======== TASK INPUTS

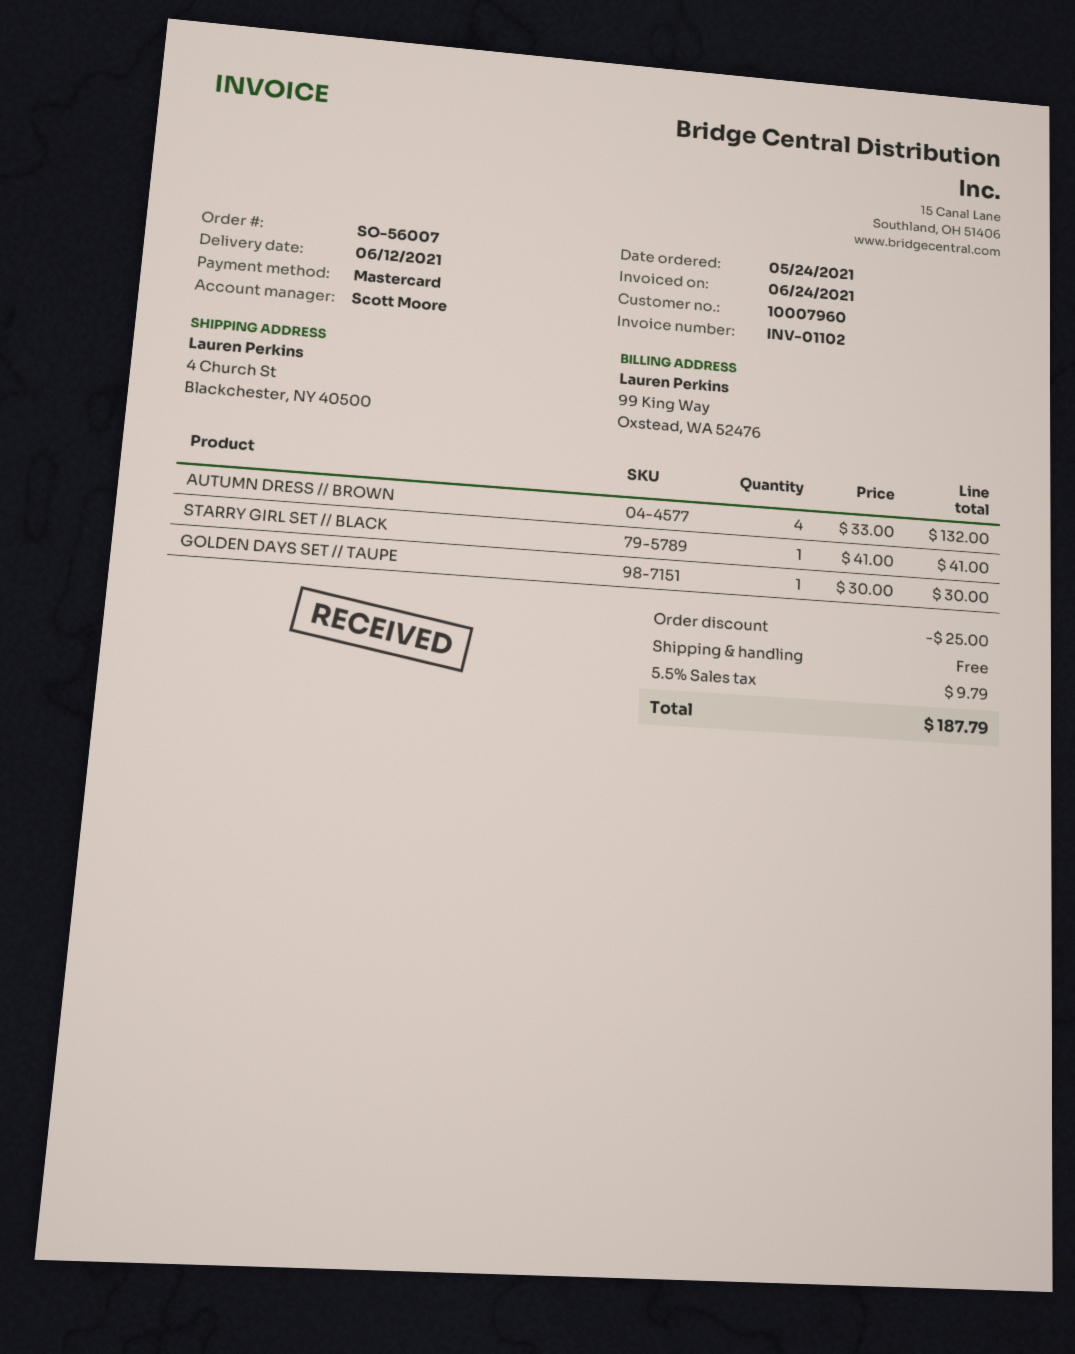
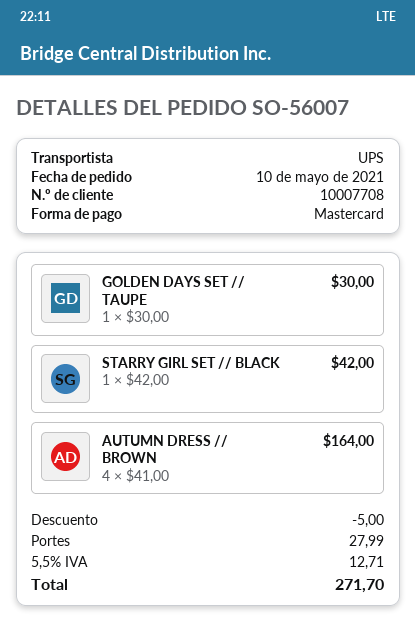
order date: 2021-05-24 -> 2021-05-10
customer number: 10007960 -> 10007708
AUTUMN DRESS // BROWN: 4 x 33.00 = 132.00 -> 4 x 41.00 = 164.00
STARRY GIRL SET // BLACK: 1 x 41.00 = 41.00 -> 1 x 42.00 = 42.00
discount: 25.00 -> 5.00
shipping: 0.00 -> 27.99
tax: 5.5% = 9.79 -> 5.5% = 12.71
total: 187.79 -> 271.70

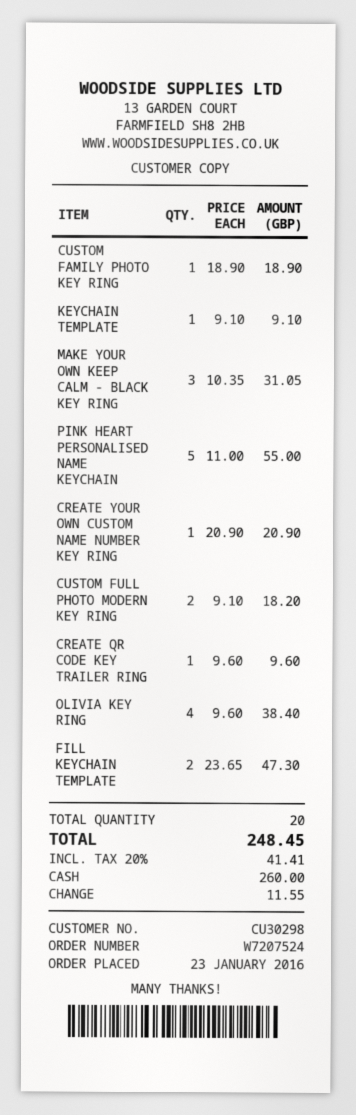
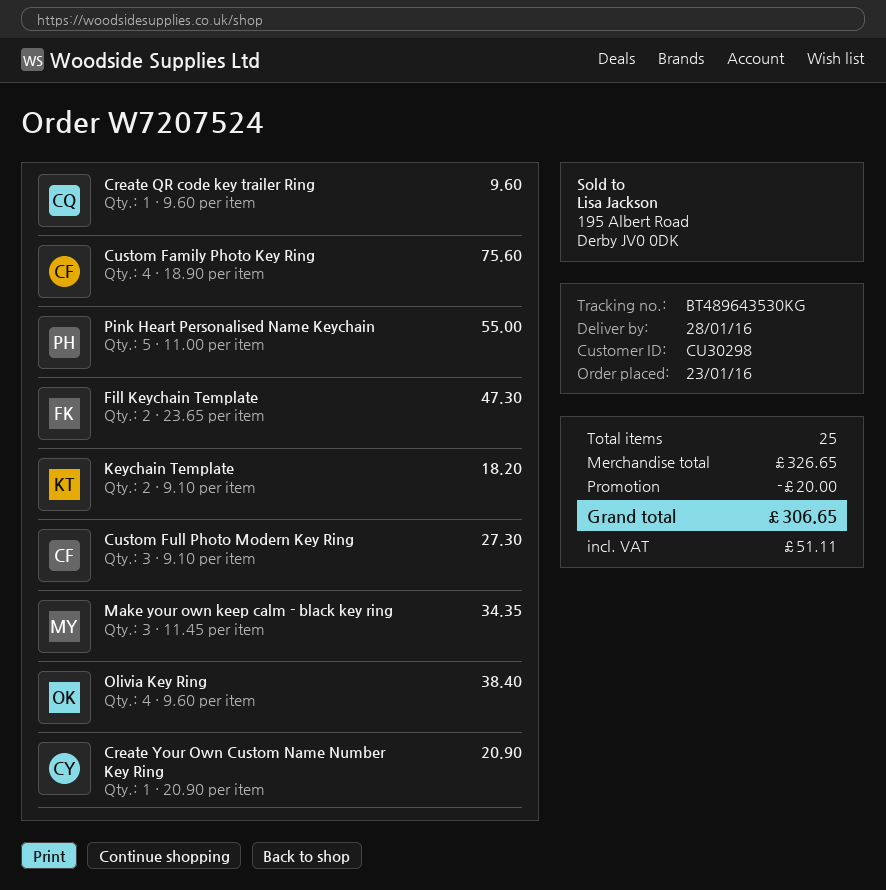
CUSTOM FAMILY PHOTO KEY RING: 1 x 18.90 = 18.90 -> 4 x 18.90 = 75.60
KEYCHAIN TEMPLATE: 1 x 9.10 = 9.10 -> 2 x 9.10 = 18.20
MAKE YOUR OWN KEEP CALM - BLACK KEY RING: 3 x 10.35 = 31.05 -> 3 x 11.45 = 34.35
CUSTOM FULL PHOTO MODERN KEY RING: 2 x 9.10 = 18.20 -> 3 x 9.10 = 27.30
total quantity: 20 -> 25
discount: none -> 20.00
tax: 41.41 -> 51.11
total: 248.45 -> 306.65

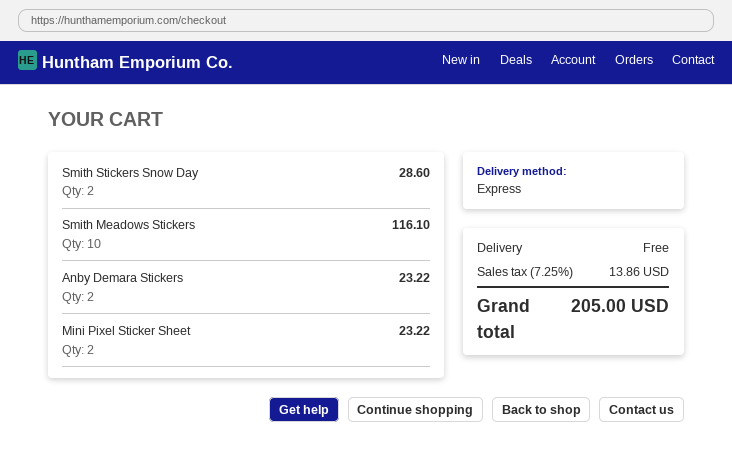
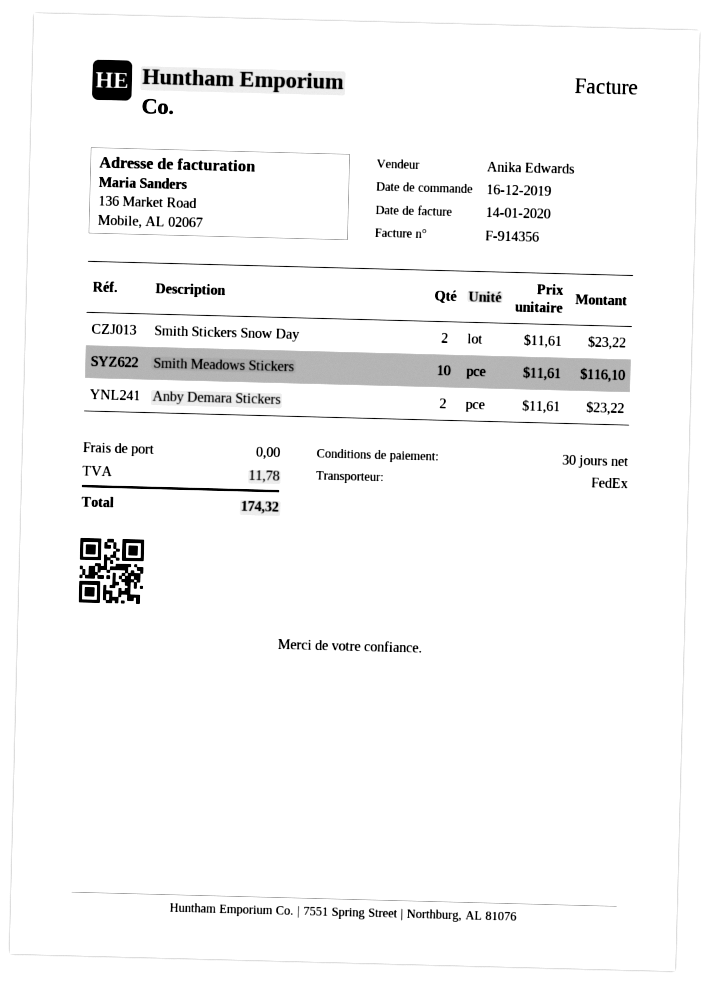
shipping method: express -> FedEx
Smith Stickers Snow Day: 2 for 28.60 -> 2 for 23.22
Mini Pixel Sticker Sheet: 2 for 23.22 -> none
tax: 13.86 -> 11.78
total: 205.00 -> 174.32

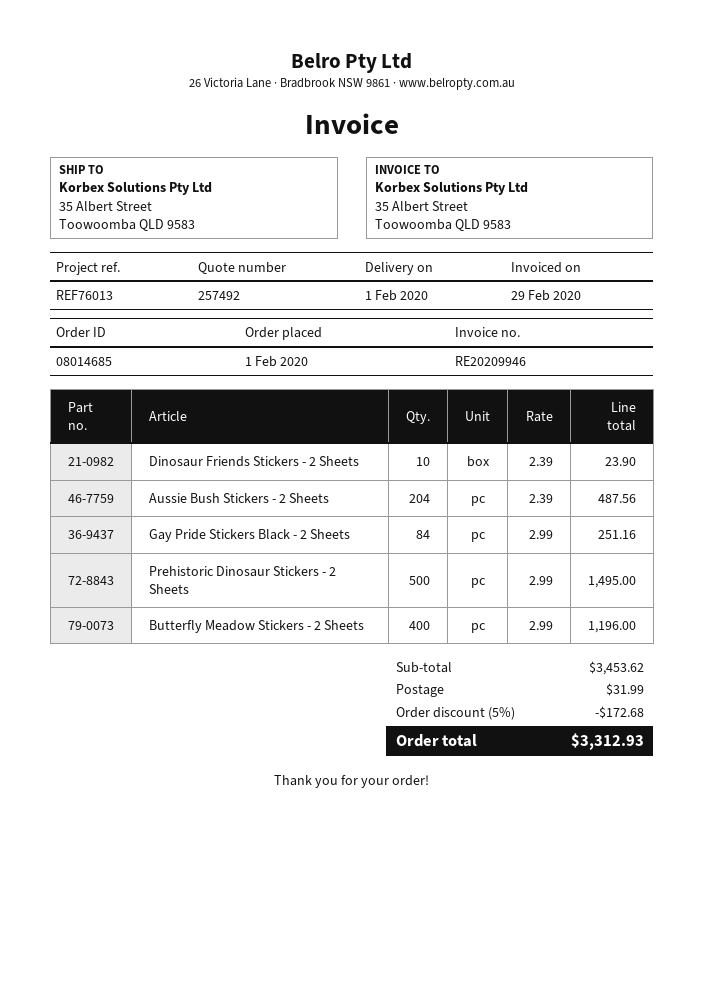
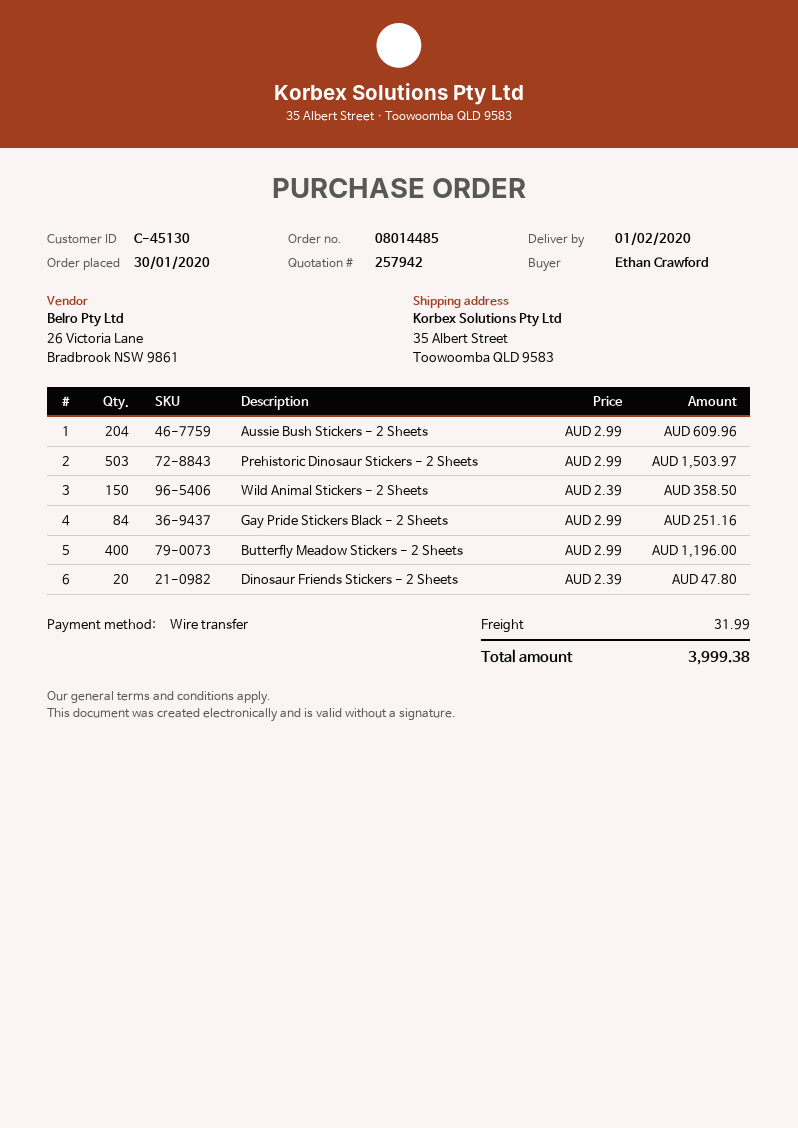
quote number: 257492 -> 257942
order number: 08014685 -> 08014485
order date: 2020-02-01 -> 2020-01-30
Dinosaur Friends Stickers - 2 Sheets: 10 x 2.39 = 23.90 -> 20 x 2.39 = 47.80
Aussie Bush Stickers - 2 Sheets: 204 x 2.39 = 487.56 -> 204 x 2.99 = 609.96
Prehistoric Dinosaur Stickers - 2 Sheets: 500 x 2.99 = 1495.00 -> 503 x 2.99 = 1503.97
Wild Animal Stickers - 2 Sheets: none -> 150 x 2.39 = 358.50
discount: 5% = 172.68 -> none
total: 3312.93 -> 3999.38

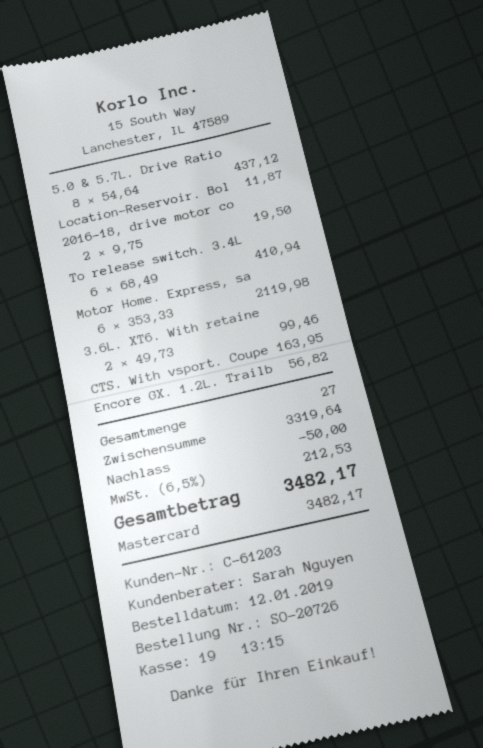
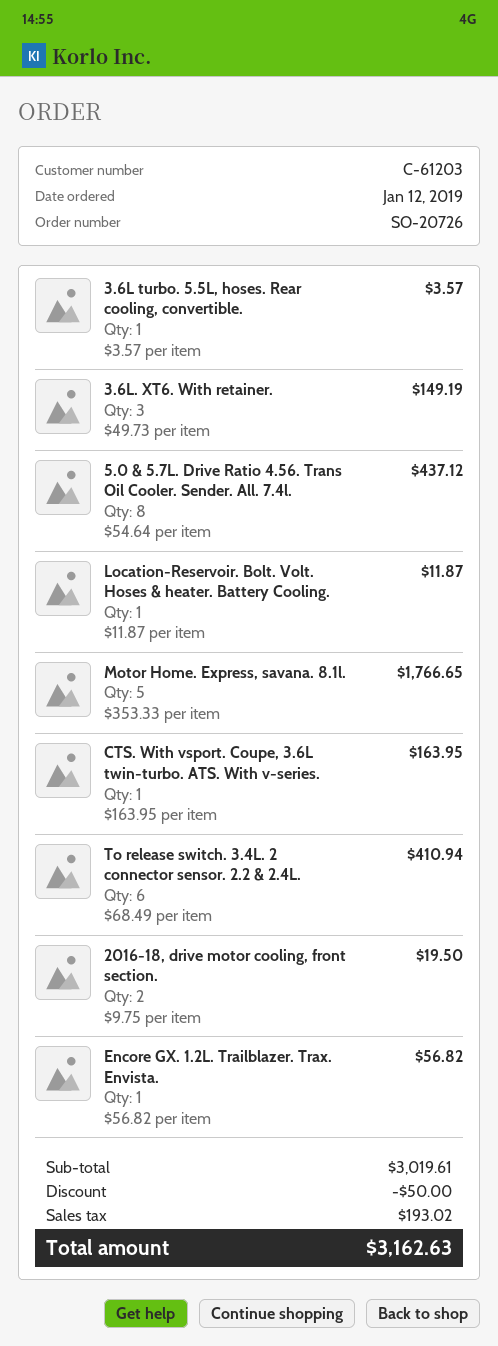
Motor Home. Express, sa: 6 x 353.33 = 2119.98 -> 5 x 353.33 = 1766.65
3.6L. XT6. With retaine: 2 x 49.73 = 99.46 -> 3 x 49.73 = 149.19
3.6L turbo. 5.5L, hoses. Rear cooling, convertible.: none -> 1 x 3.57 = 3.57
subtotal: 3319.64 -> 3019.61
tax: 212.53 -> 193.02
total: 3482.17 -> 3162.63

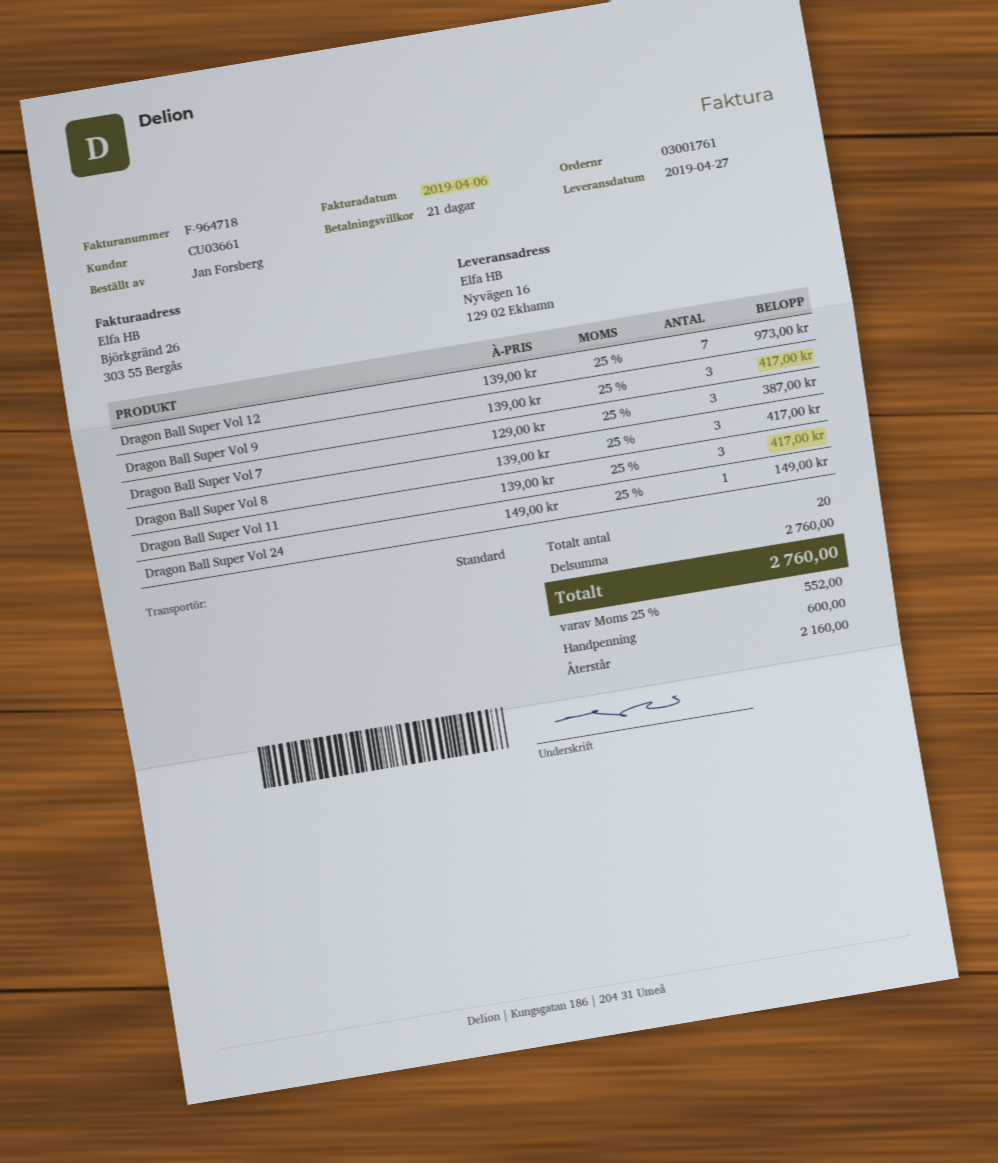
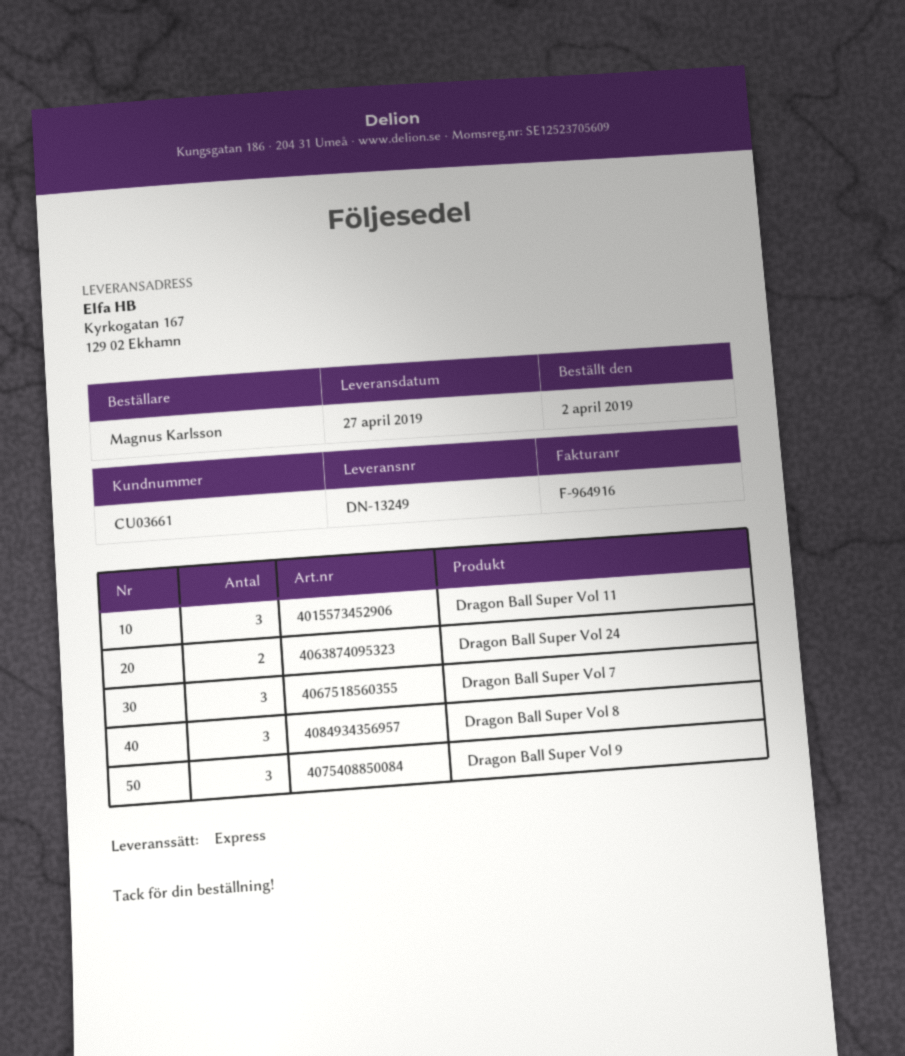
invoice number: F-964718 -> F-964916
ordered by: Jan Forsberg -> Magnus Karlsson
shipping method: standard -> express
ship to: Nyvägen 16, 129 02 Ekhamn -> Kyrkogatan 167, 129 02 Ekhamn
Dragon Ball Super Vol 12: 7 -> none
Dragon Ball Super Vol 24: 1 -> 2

================

Pictures should be omitted. Please return exactly the lines from the line that holds "Wild Animal Stickers" through the end of the records.

Wild Animal Stickers - 2 Sheets: none -> 150 x 2.39 = 358.50
discount: 5% = 172.68 -> none
total: 3312.93 -> 3999.38

Motor Home. Express, sa: 6 x 353.33 = 2119.98 -> 5 x 353.33 = 1766.65
3.6L. XT6. With retaine: 2 x 49.73 = 99.46 -> 3 x 49.73 = 149.19
3.6L turbo. 5.5L, hoses. Rear cooling, convertible.: none -> 1 x 3.57 = 3.57
subtotal: 3319.64 -> 3019.61
tax: 212.53 -> 193.02
total: 3482.17 -> 3162.63

invoice number: F-964718 -> F-964916
ordered by: Jan Forsberg -> Magnus Karlsson
shipping method: standard -> express
ship to: Nyvägen 16, 129 02 Ekhamn -> Kyrkogatan 167, 129 02 Ekhamn
Dragon Ball Super Vol 12: 7 -> none
Dragon Ball Super Vol 24: 1 -> 2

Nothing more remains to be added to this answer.